0.1 to 5% by weight of isocyanate terminated polyurethane prepolymer represented by the following Chemical Formula 1, 0.1 to 10.7% by weight of the polyaromatic epoxy resin represented by the following Chemical Formula 2, 0.1 to 7.3 wt% of the polyaromatic curing agent represented by the following Chemical Formula 4, Epoxy resin composition for semiconductor element sealing, comprising 0.01 to 1.5% by weight of the triazine resin represented by the following formula (6), 0.05 to 0.5% by weight of the curing accelerator, and 75 to 95% by weight of the inorganic filler. [Formula 1]

(Wherein R is a hydrogen atom or a methyl group and n is an integer from 1 to 10). [Formula 2]

(In the formula, R1, R2 is an alkyl group having 1 to 4 carbon atoms. good. a is an integer of 0 to 4 and n is a number between 1 and 7) [Formula 4]

(In the formula, R1, R2 is an alkyl group having 1 to 4 carbon atoms. good. a is an integer of 0 to 4 and n is a number between 1 and 7) [Formula 6]

(Wherein R is the same or different mercapto group, alkyl group, or amine group, respectively.) delete delete delete The method of claim 1, wherein the triazine resin is 2-dibutylamino-4,6-dimercapto-S-triazine, 2-dibutylamino-mercapto-triazine, 2-anilino-4,6- Dimercapto-S-triazine, 2,4,6-trimercupto-S-triazine is at least one selected from the group consisting of epoxy resin composition for sealing semiconductor elements. The method of claim 1, The curing accelerator may be triazine isocyanate imidazole compound, tetraphenylphosphonium tetraphenylborate, triphenylphosphine tetraphenylborate, tetraphenylboron salt, benzyldimethylamine, triethanolamine, triethylenediamine, dimethylaminoethanol, tri ( Epoxy resin composition for semiconductor element sealing, characterized in that at least one selected from dimethylaminomethyl) phenol, triphenylphosphine, diphenylphosphine and phenylphosphine. The epoxy resin composition for semiconductor element sealing according to claim 6, wherein the composition uses a isocyanate type latent curing catalyst as a curing accelerator, and further uses an amine type cocatalyst or a phosphine type cocatalyst. The method of claim 1, A semiconductor device further comprising at least one member selected from the group consisting of xyloc resin represented by the following formula (5), a phenol novolak resin, a cresol novolak resin, and a dicyclopentadiene type as a curing agent Epoxy resin composition for sealing. [Formula 5]

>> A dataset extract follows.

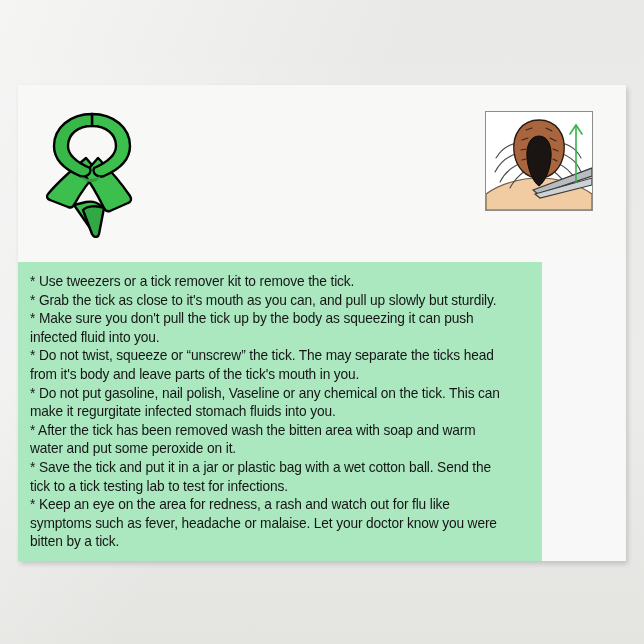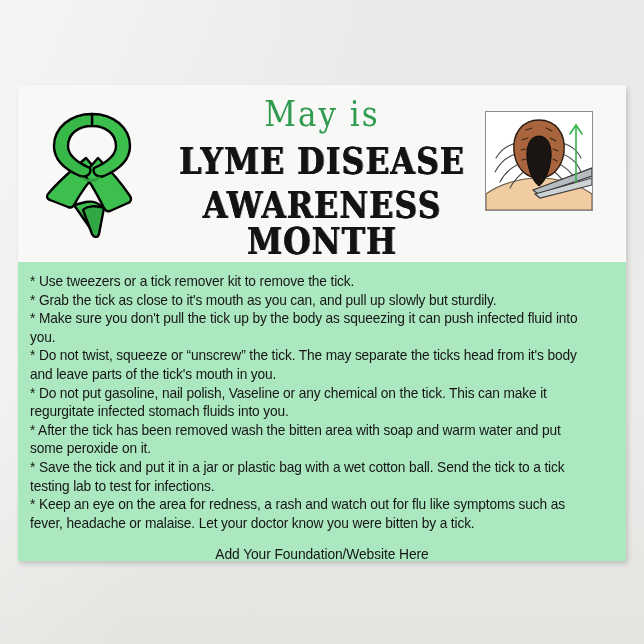"May is" div { html: <div> <div>May is</div> <div>LYME DISEASE</div> <div>AWARENESS MONTH</div> <div>How To Remove an Embedded Tick</div> </div> -> none }
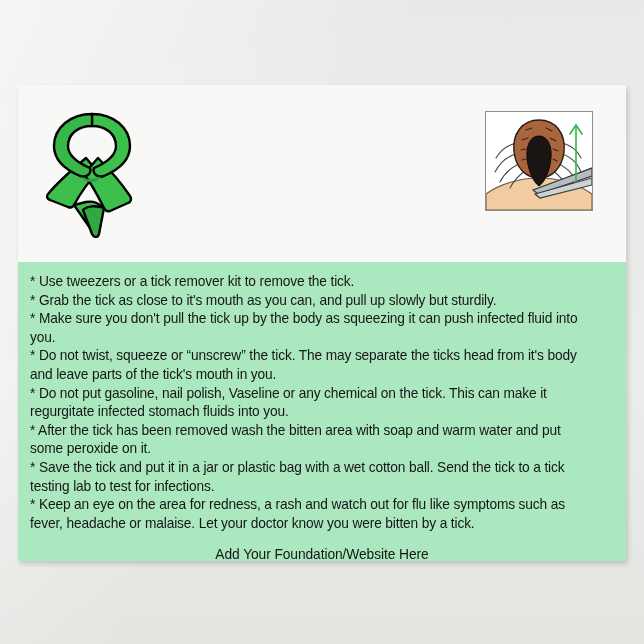"* Use tweezers or a" #body-area { width: 608px -> 524px }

(Wherein, R1 is an alkyl group having 1 to 4 carbon atoms, when a is 2 or more, may be the same or different. A is an integer of 0 to 4, n is a number between 1-7.) delete The inorganic filler according to claim 1, wherein the inorganic filler comprises 3 to 10% by weight of the total inorganic filler in the composition of the spherical silica having an average particle diameter of 0.1 to 2 µm, and an inorganic filler in the composition of the spherical silica having an average particle diameter of 3 to 9 µm. Epoxy resin composition for semiconductor element sealing which uses the spherical silica of 5-20 weight% of the whole and 10-20 micrometers of average particle diameters mixedly in the ratio of 70-92 weight% of the whole inorganic filler in a composition. The epoxy resin composition for sealing a semiconductor element according to any one of claims 1 to 10 is mixed using a Henschel mixer or a solid mixer, melt-kneaded with a roll mill or a kneader, and then cooled and pulverized. Semiconductor element sealed with the obtained final powder product. The semiconductor device according to claim 11, wherein the final powder product is sealed by a low pressure transfer molding method, an injection molding method, or a casting molding method. The semiconductor device according to claim 12, wherein the semiconductor device comprises a copper lead frame.